失敗して、自信を喪失している部下に対して、次のような対応をとった経験はないでしょうか。

直属の部下が大きな失敗をしてしまいました。ひどく反省し、落ちこんでいるようです。自信を喪失し、顔色も悪い。「やっぱりここは話を聞いてあげることかな」。あなたは部下と、1時間以上の面談タイムをとることにしました。

でも、待ってください。本当に、「部下の話をじっくりと聞いてあげるのがいい上司」?実はこれは、私が企業向けに行っているセミナーの中で、いちばん反響が大きく、「誤解していました」という感想をいただく部分なのです。

部下の話をしっかり、じっくりと聞いてあげること。それはもちろん間違いではありませんが、必ずしも、いつもいつもじっくりと、最後まで話に付き合い、聞いてあげることが部下のためになるとは限りません。

では、失敗して自信を喪失してしまった患者さんとの面談。精神科の医師なら、どうするでしょうか? 

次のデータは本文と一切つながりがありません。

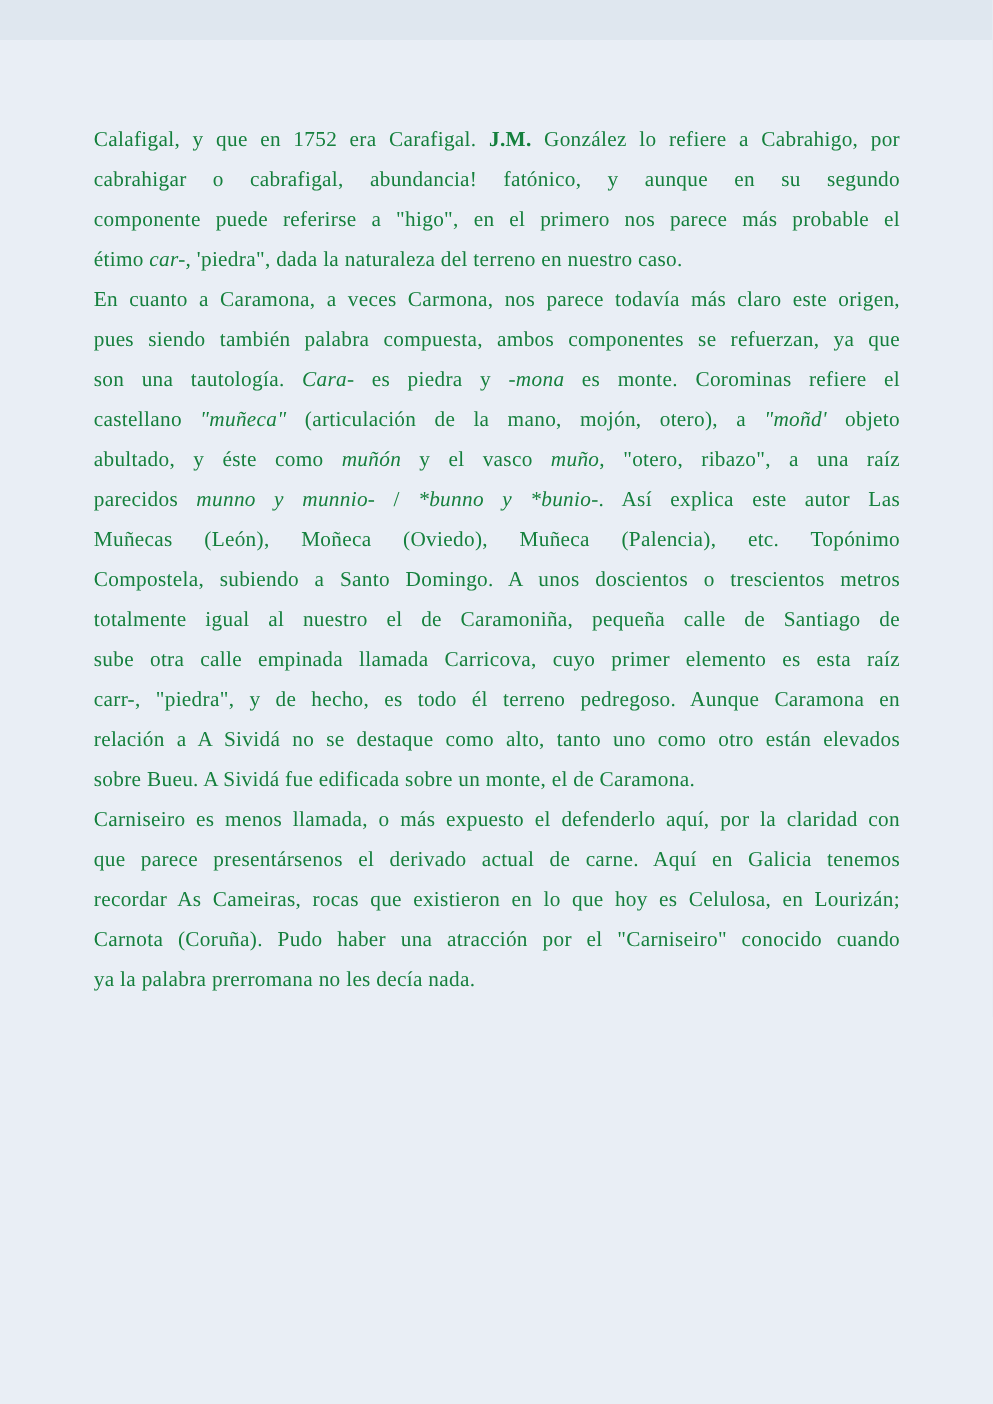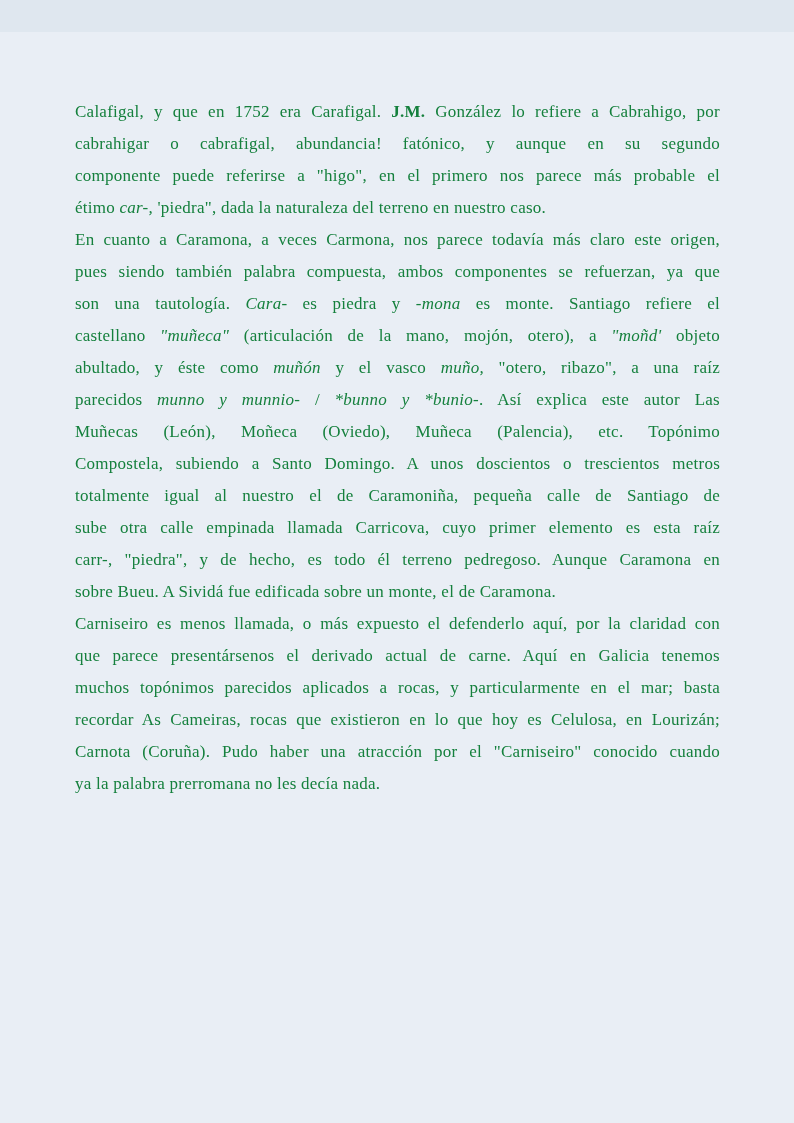"es monte. Santiago refiere el" span.normal { text: Santiago -> Corominas }
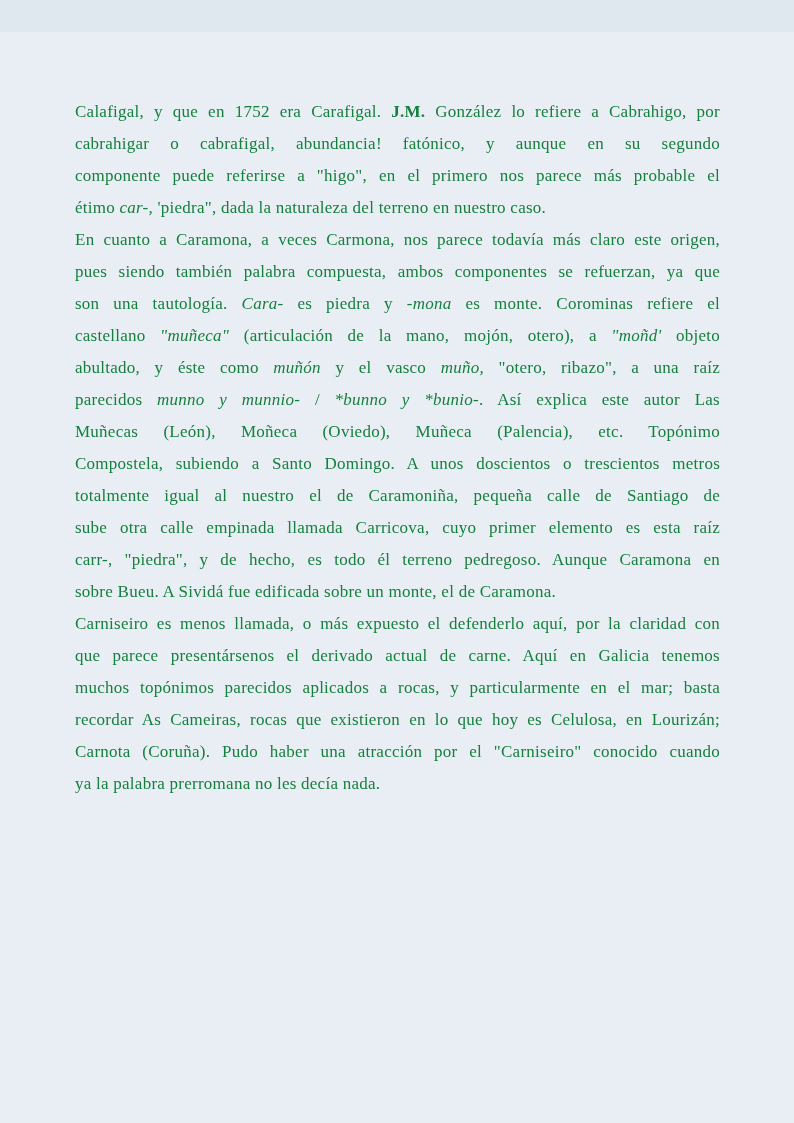"relación a A Sividá no" div.line { html: none -> <div><span>relación a A Sividá no se destaque como alto, tanto uno como otro están elevados</span></div> }
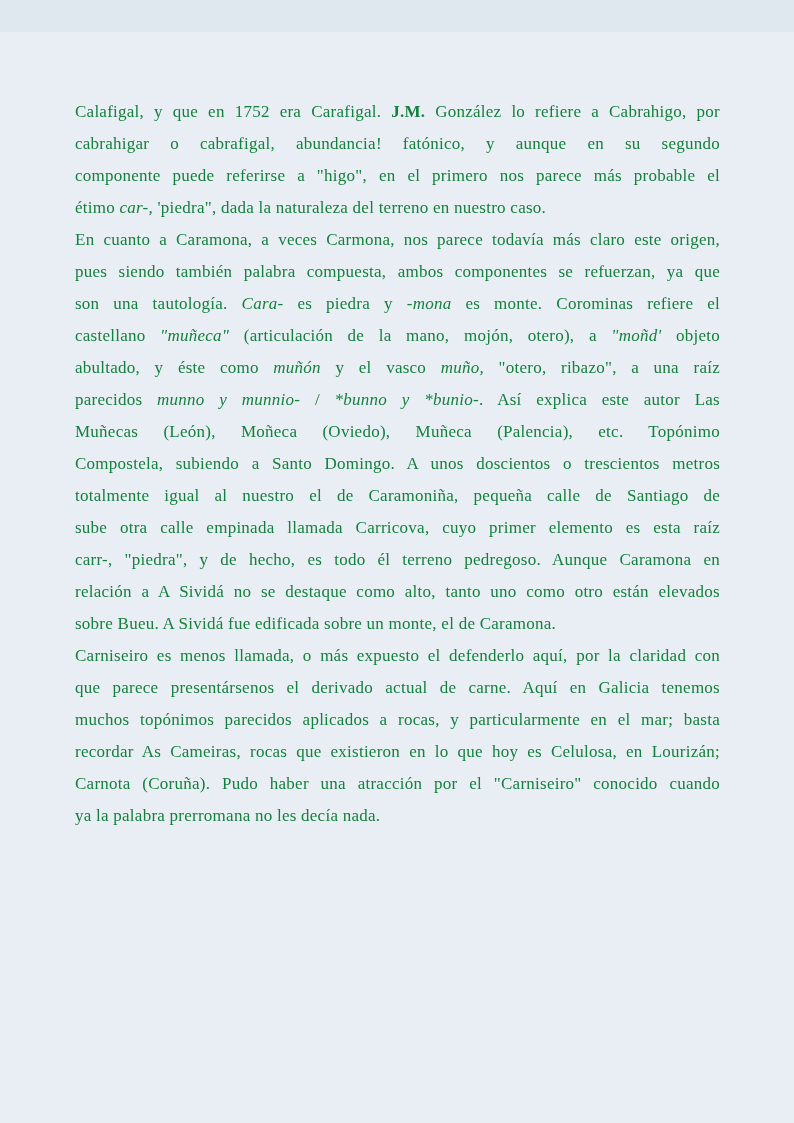"muchos topónimos parecidos aplicados a" div.line { html: <div><span>muchos topónimos parecidos aplicados a rocas, y particularmente en el mar; basta</span></div> -> none }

確かに、多くのクリニックにおいて、初診ではじっくりと時間をとり、患者さんの話や状況をしっかりと伺います。しかし精神科医は、親身にはなるものの、やたらに共感したり、わざと涙を流させたりするようなことはしません。そして再診時には、必要だと判断される場合を除いては、初診時ほどたっぷりと時間をとって相手の話を聞くことばかりはしないのです。

なぜなら、失敗やつらい気持ちというものは、多くの場合、それを反芻したり考えたりするたびに、負の感情が増幅されて、うつ状態が悪化したり、攻撃性が高まったりする場合があるからです。

ですから、失敗は反省しすぎないほうがいいし、つらい気持ちは反芻しすぎないほうが、精神衛生上いいのです。

では、上司の方々は、「失敗して…自信ソウシツ部下」に、どう対応したらよいのでしょうか。私は、次の3つをお願いしたいと思います。

失敗談やつらい気持ちはサラっと聞き、繰り返させない

失敗の中に今後に役立つ可能性を見つけてあげる

前向きなエピソードを用意する

受け取り方までをコントロールすることはできない

私は一生懸命、患者さんが生きることに前向きになれるよう、生きる意味を見つけ出してくれるよう、日々努力しています。しかし残念ながら、私が発した言葉を悪く受け取ってしまう患者さんもいましたし、努力が実らず、転院されてしまった患者さんもいました。精神科医になった当初は、それこそ自分自身がメンタル不調になるほど悩んだりもしていました。しかし、あるとき気づいたのです。


私は、持っている知識、技術、愛情を込めて一生懸命やった。ここまでは私の範疇であるが、それを彼らがどう受け取るか、また彼らがどう行動するかは、私の範疇外であり、患者さんの自由である、ということに。「患者さんの受け取り方」までをコントロールすることはできないということに。

上司の方々へ。今のあなたの知識、技術、愛情を総動員して、一生懸命、部下に接したならば、落ち込むことは何もありません。彼には彼の受け取り方があり、彼には彼の人生があります。それはそれで、尊重すべきなのです。